Higher employment can also replace stimulus as a steadier boost for spending. While stimulus does swiftly drive spending higher, most of the direct payments go toward saving and paying down debts, according to Federal Reserve research. Last month's sales data also suggests the stimulus bump fades quickly. After spending jumped in January, it declined 2.7% the following month. Employment, on the other hand, provides the means for more stable consumption.

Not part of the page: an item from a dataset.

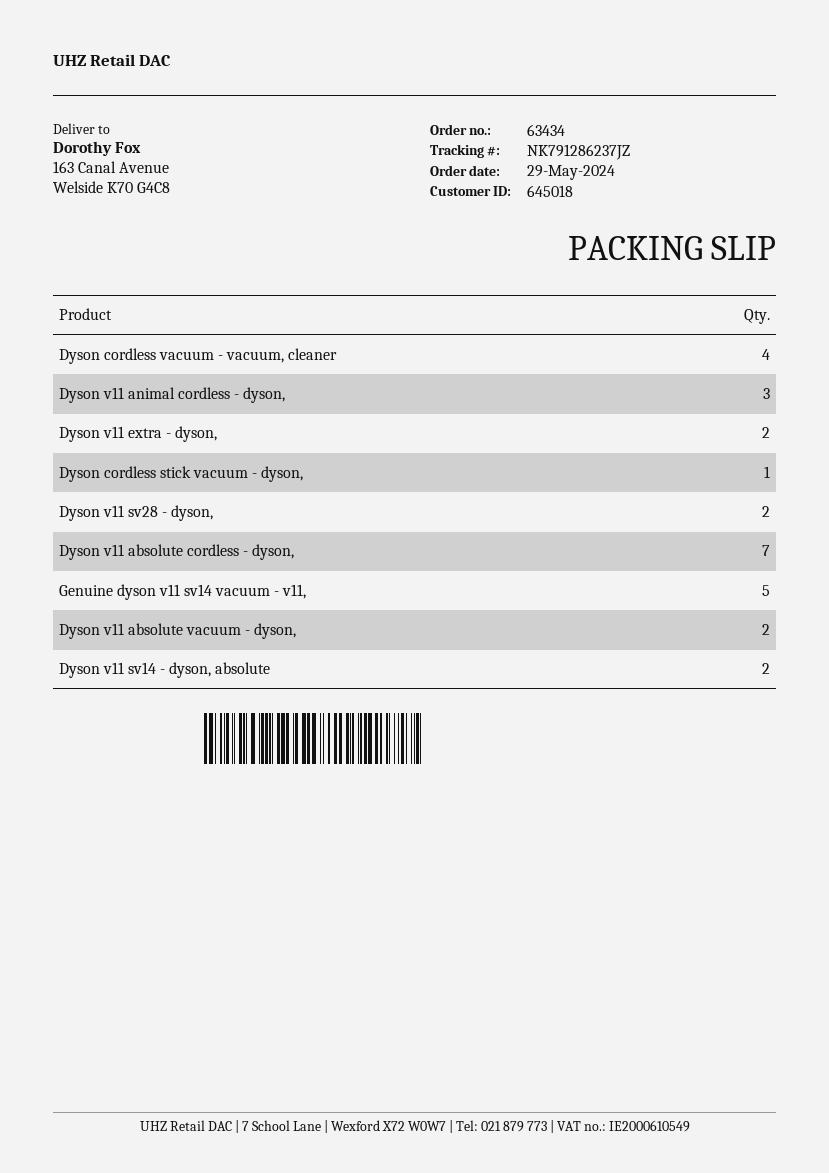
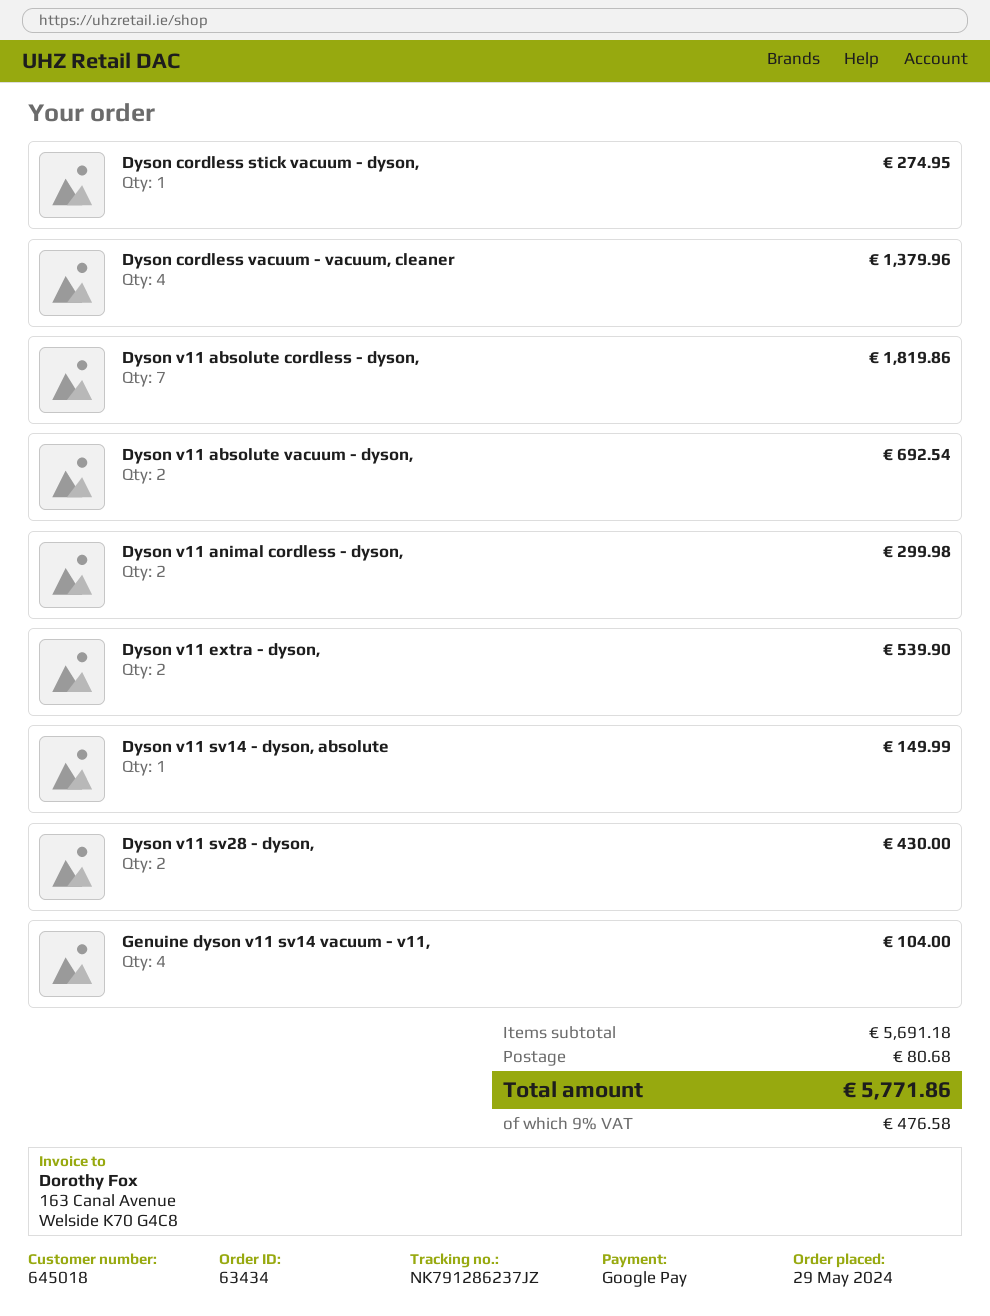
Dyson v11 animal cordless - dyson,: 3 -> 2
Genuine dyson v11 sv14 vacuum - v11,: 5 -> 4
Dyson v11 sv14 - dyson, absolute: 2 -> 1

Economists already incorporated the stronger spending and jobless claims data into their outlooks. JPMorgan's forecast for March GDP leaped to 1.6% from 0.7% growth, according to its nowcaster model. The firm's first-quarter growth estimate rose to 4.5% from 3.5%.
The cost of an upward spiral? Inflation
But with stronger consumer demand comes inflation. Price growth has become the indicator to watch as the country edges toward a full recovery. Those opposed to Biden's spending plans have warned of rampant inflation fueling a new economic downturn. Others view the administration's stimulus as necessary to avoiding the plodding recovery seen after the Great Recession.
Indicators signal stronger inflation is at the country's doorstep. The Consumer Price Index - a commonly used gauge of price growth - gained more than expected last month amid the spending surge. To be sure, officials including Fed Chair Powell and Treasury Secretary Janet Yellen have said they expect stronger price growth to be temporary.
But years of elusive inflation dynamics suggest the central bank and the Biden administration have a looser grip on price growth than they'd like.
"Economists don't fully understand why we've had low interest rates and low inflation in the last decade. And that's problematic because we don't know under what circumstances that will change," Laura Veldkamp, professor of economics and finance at Columbia University, told Insider. "The risk is, this is a ton of spending that ... will trigger a bunch of inflation. And those high interest rates will mean that this new debt we're taking on is going to become incredibly expensive to service."